Tuesday, June 5, 2012

Before There Was Costco...

by Cathy

This past weekend, as I was busily preparing our Sunday dinner of grilled steaks and onions, Greek village salad and fittingly, Mexican rice, I realized that my glass olive oil dispenser, the one that sits at the ready on my kitchen counter, ever so full of its Greek homeland pride, had only a few drops of precious oil left.

Normally, I would panic - a panic that only a Greek without olive oil could experience - but I knew I could fall back on my trusty vat of olive oil I have on reserve. Instinctively, I picked up the fancy dispenser and headed straight to the corner of my kitchen where I keep my jumbo tin of Greek olive oil.

Don't let the picture fool you; this sucker is BIG


I swung the nozzle around, fit it carefully into the opening of the glass bottle and started pumping fresh Greek olive oil from the container into the carafe. Instantly, as if I was teleported to the olive groves of the Peloponnese and back, I was armed with a fresh, newly filled bottle of olive oil.

Then I wondered: How many other people have a vat of olive oil sitting in their kitchen for refills? Mine just happens to be shipped directly from my brother-in-law's olive groves in Greece, so the container is much larger than one could buy at a store, unless of course, it was Costco, and even Costco has nothing on the size of these imported olive oil containers. But seriously? Who has that?

Pondering this with a smile on my face, I recalled my childhood (the food we ate, how we ate it) and laughed out loud when I remembered that once, my mother asked me to go to our indoor porch out back and fetch some potatoes for that evening's dinner.

"Where are they?" I asked.
"Oh, you'll see them." she said. "Grab about five or six."

I swung open the back screen door and glanced around, looking for a small bag of potatoes that, say, a normal person would buy from the store. I couldn't believe my eyes when I spotted a SACK - I'm talking the burlap sacks of potatoes you see donkeys hauling in foreign countries, which were about my size and height at the time. I got closer and opened up the sack, expecting to find something or actually, someone in there along with the potatoes, simply because of the sheer size of the thing.

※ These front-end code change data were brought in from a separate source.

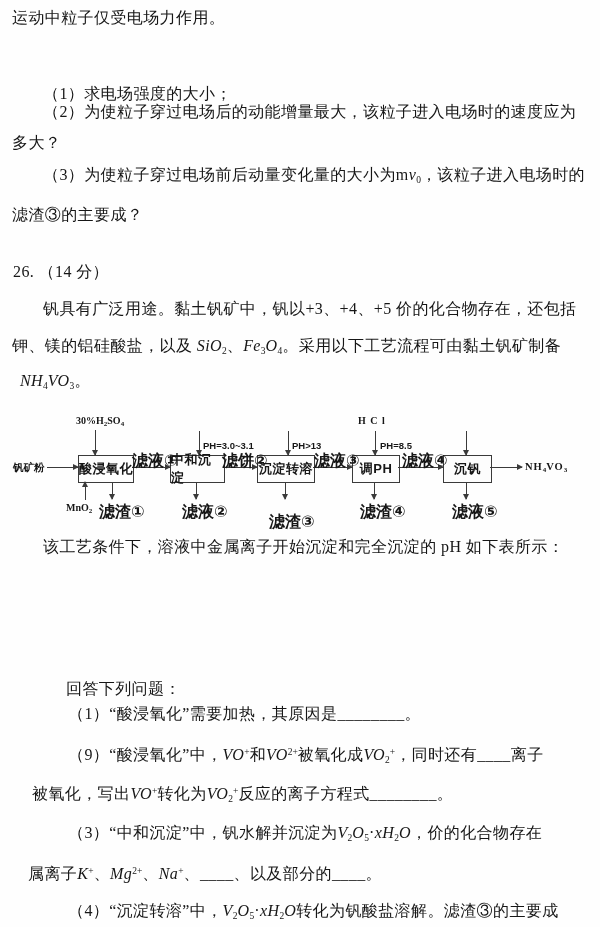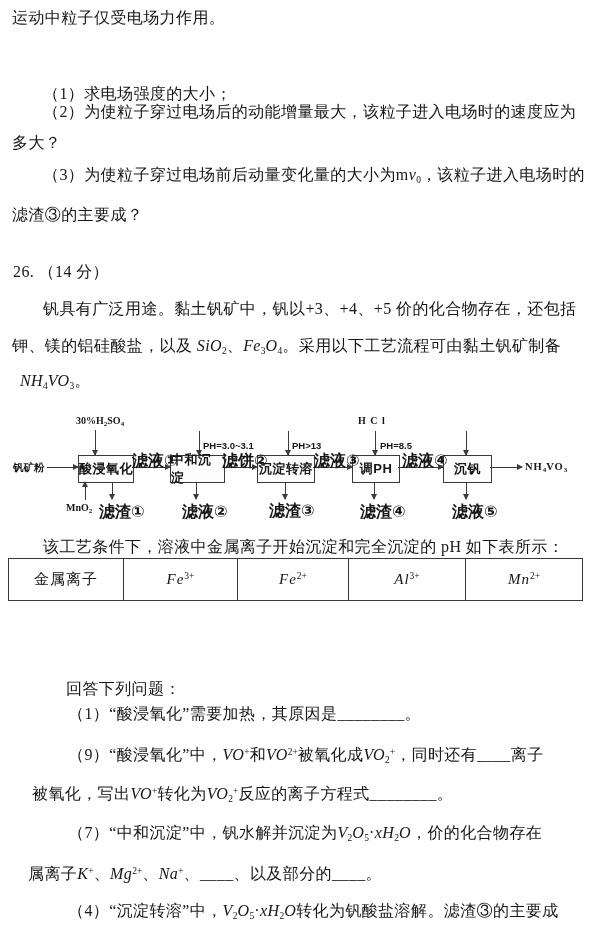"滤渣③" div.dlabel { top: 88px -> 99px }
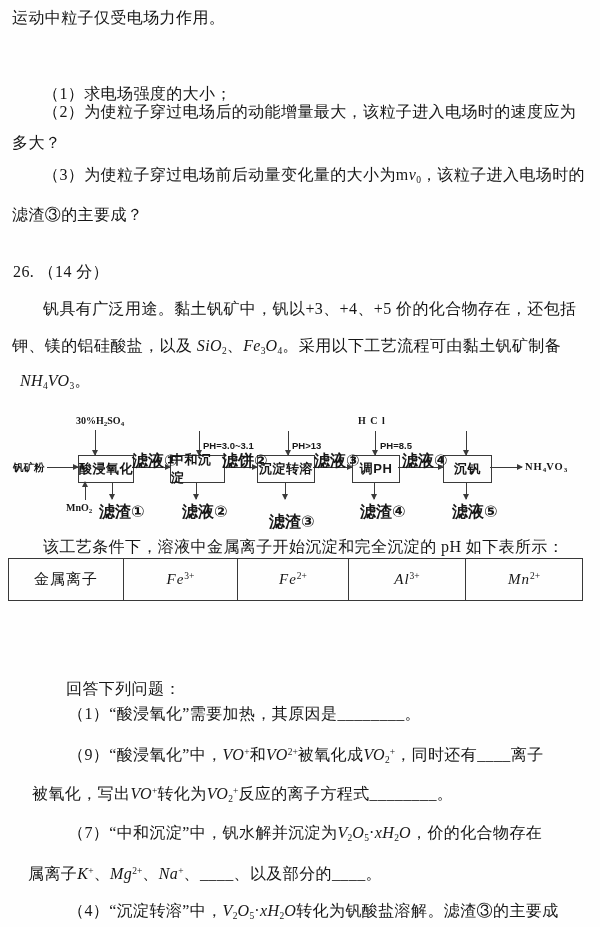"金属离子" tr.hdr { html: <tr> <td>金属离子</td> <td><span>Fe</span><sup>3+</sup></td> <td><span>Fe</span><sup>2+</sup></td> <td><span>Al</span><sup>3+</sup></td> <td><span>Mn</span><sup>2+</sup></td> </tr> -> none }
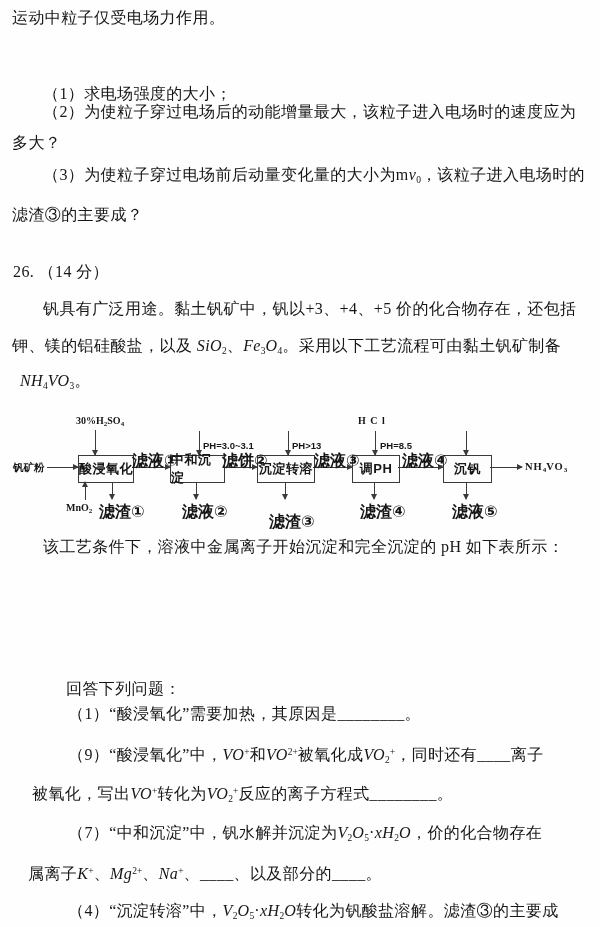"（7）“中和沉淀”中，钒水解并沉淀为" span { text: 7 -> 3 }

Looking back now, I remembered that I barely flinched at the fact that we had an industrial-sized sack of potatoes on our porch (and now I flinch because, did we really eat that many potatoes?); it just seemed normal to me at the time. Just like it seemed normal that we roasted a whole lamb for holidays or that would throw a half carcass of lamb into the oven - with probably half that sack of potatoes - when we were having people over. Just like it seemed normal to buy and store our wine by the case, not by the bottle. Just like it seemed normal that my dad would bring home wheels - heck, tires - of yummy Greek cheese. Sometimes it would be crates of oranges; other times, it would be gallon-sized containers of olives. Yes siree. We Greeks did bulk waaaaay before Costco was even a glimmer in our all-consuming eyes.

It helped that Greeks are mostly in the food industries: restaurants, diners, banquet halls, supermarkets, produce stores, butcher shops. All the connections came in handy (and still do) for the Greek Costco Connection, or Greekco as we so appropriately call it in our family.

Since my sister and I have gotten married and moved to our respective homes, Greekco has now become Momco. It never fails that every time we visit our parent's house, we will undoubtedly leave carrying some type of food item: pork chops, lamb chops, ground meat, large bags of grapes, oranges, grapefruits, steaks, fish, chicken breasts, chicken thighs, whole chickens, fresh chickens, frozen chickens - we're always carrying some variation of friggin' chickens in addition to whatever else they ziploc, tupperware or aluminum foil up for us to take home. The ongoing joke when returning from the parent's house is: "We're always carrying chickens."

Deep down there is something comforting about keeping up this Greekco tradition in my home and perhaps one day, my children will look back and think how funny and odd it was that we had a vat of imported Greek olive oil in our kitchen. But it will remind them of home, just like it does for me. And as long as they come to visit me after they move out, you can bet that my Greek need-to-feed gene will mutate from Greekco to Momco.